Noch verwirrter nickte ich und folgte ihm. Ich fuhr im Fußgängertempo auf meinem Skateboard. „Bist wohl auch eine Skateboarderin. So wie deine Mutter nicht wahr?", fragte der Mann und wieder lächelte er. Dabei sah er mich nicht an. „Sie, ich meine du, kennst meine Mutter?", fragte ich. Sein Lächeln wurde breiter.

„Ich kenne die Frau, die mich mit einem Kind im Bauch verlassen hatte. Ich habe sie zu sehr verletzt ...", murmelte er und sein Lächeln verschwand.

„Wie meinst du das?", fragte ich.

„Ich bin dein Vater, mein Kind. Dein leiblicher Vater!", erklärte er und sah mir dann tief in die Augen. Ich hielt in der Bewegung inne. Ich  hatte einen leiblichen Vater!, schoss es mir durch den Kopf. Ich hatte ihn endlich!
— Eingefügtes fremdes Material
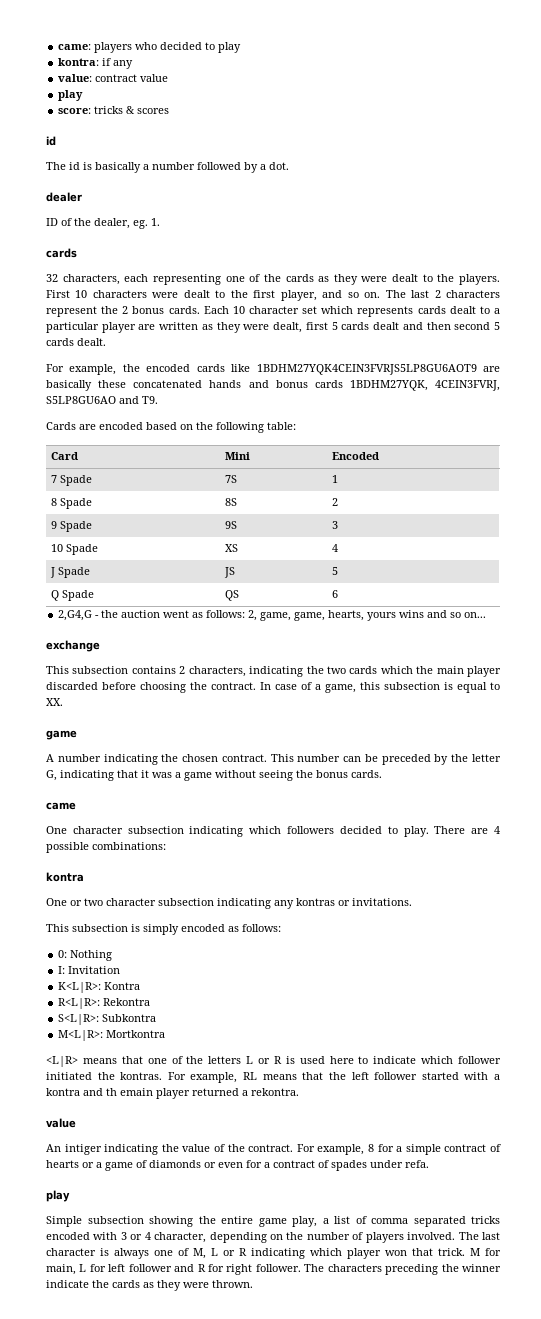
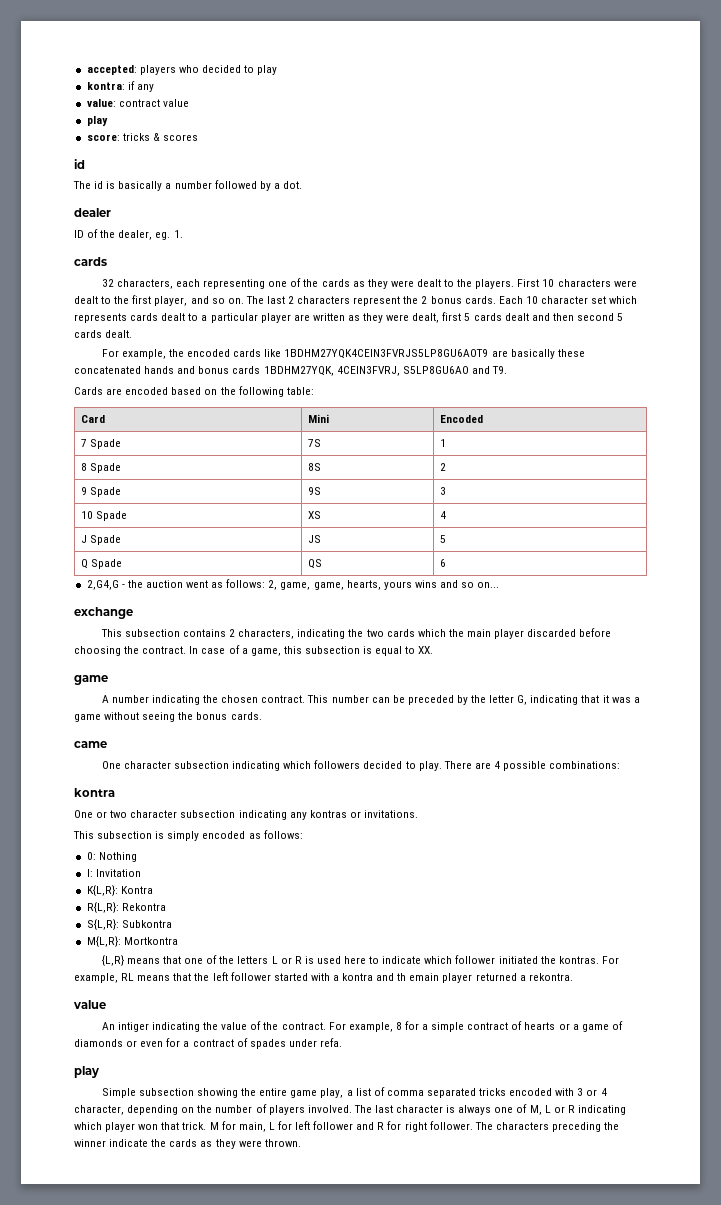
- came: players who decided to play
+ accepted: players who decided to play
- K<L|R>: Kontra
+ K{L,R}: Kontra
- R<L|R>: Rekontra
+ R{L,R}: Rekontra
- S<L|R>: Subkontra
+ S{L,R}: Subkontra
- M<L|R>: Mortkontra
+ M{L,R}: Mortkontra
- <L|R> means that one of the letters L or R is used here to indicate which follower initiated the kontras.
+ {L,R} means that one of the letters L or R is used here to indicate which follower initiated the kontras.

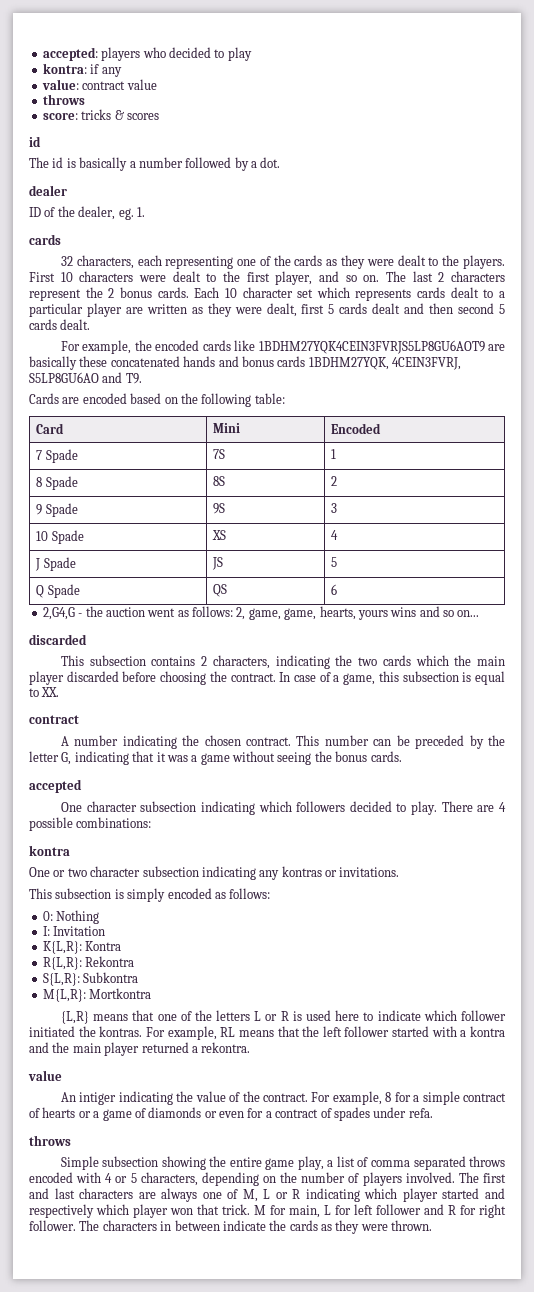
  value: contract value
- play
+ throws
  2,G4,G - the auction went as follows: 2, game, game, hearts, yours wins and so on...
- exchange
+ discarded
  In case of a game, this subsection is equal to XX.
- game
+ contract
- came
+ accepted
- For example, RL means that the left follower started with a kontra and th emain player returned a rekontra.
+ For example, RL means that the left follower started with a kontra and the main player returned a rekontra.
  For example, 8 for a simple contract of hearts or a game of diamonds or even for a contract of spades under refa.
- play
+ throws
- Simple subsection showing the entire game play, a list of comma separated tricks encoded with 3 or 4 character, depending on the number of players involved.
+ Simple subsection showing the entire game play, a list of comma separated throws encoded with 4 or 5 characters, depending on the number of players involved.
- The last character is always one of M, L or R indicating which player won that trick.
+ The first and last characters are always one of M, L or R indicating which player started and respectively which player won that trick.
- The characters preceding the winner indicate the cards as they were thrown.
+ The characters in between indicate the cards as they were thrown.

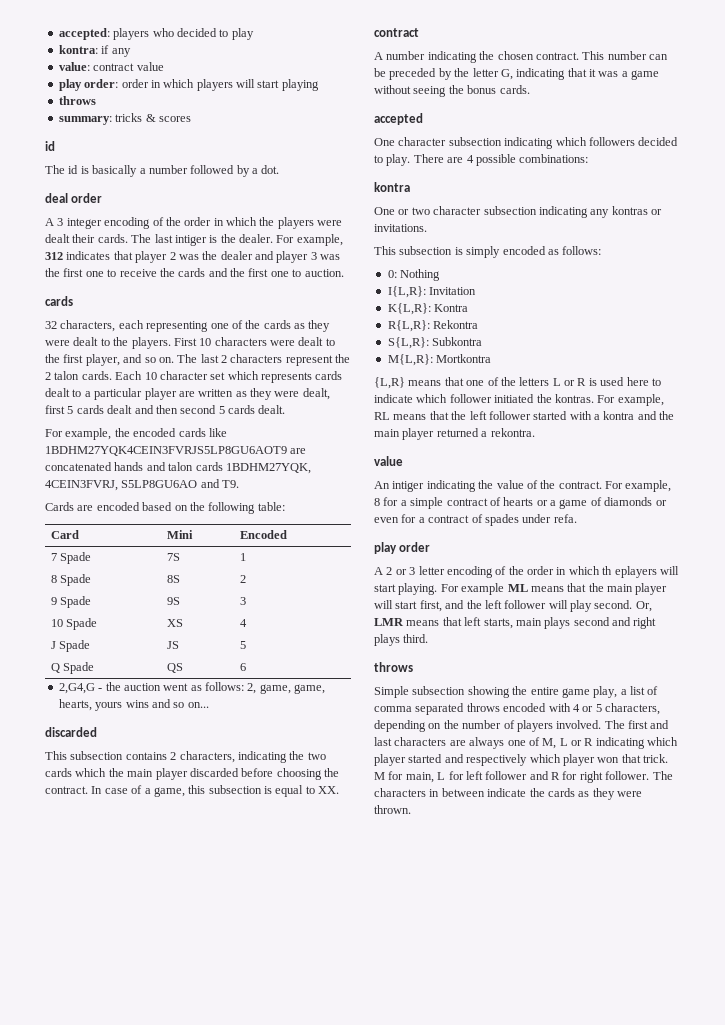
  value: contract value
+ play order: order in which players will start playing
  throws
- score: tricks & scores
+ summary: tricks & scores
- dealer
- ID of the dealer, eg. 1.
+ deal order
+ A 3 integer encoding of the order in which the players were dealt their cards. The last intiger is the dealer. For example, 312 indicates that player 2 was the dealer and player 3 was the first one to receive the cards and the first one to auction.
- The last 2 characters represent the 2 bonus cards.
+ The last 2 characters represent the 2 talon cards.
- For example, the encoded cards like 1BDHM27YQK4CEIN3FVRJS5LP8GU6AOT9 are basically these concatenated hands and bonus cards 1BDHM27YQK, 4CEIN3FVRJ, S5LP8GU6AO and T9.
+ For example, the encoded cards like 1BDHM27YQK4CEIN3FVRJS5LP8GU6AOT9 are concatenated hands and talon cards 1BDHM27YQK, 4CEIN3FVRJ, S5LP8GU6AO and T9.
- I: Invitation
+ I{L,R}: Invitation
+ play order
+ A 2 or 3 letter encoding of the order in which th eplayers will start playing. For example ML means that the main player will start first, and the left follower will play second. Or, LMR means that left starts, main plays second and right plays third.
Ich lächelte in mich hinein. Aber er, also mein Vater, er kam zu spät! Ich konnte jetzt nicht mehr zu ihm. Weder zu ihm, noch zu meiner Mom.

„Na endlich Dec! Da bist du ja! Wo hast du gesteckt?", konnte ich Zoes Stimme hören. Ich drehte mich lächelnd um und sah in elf aufgeregte Augenpaare. „Alles in Ordnung! Ihr wart doch plötzlich weg!", konterte ich.

„Red keinen Mist! Naja, jetzt bist du wieder da und wir können weiter!", meine jetzt Bess und packte mich am Handgelenk. Der Mann steckte mir eine Visitenkarte zu, lächelte und verschwand dann in einer Menschenmenge. Dann konnte ich ihn nicht mehr sehen. Ich musste breit lächeln. Ein Seufzer entfuhr mir. „Dec, wer war das?", fragten dann alle auf einmal, als ich mich zu ihnen umgedreht hatte. „Mein leiblicher Vater! Ich habe ihn grade kennengelernt!", lächelte ich und erzählte ihnen die ganze Geschichte, als wir weiterfuhren.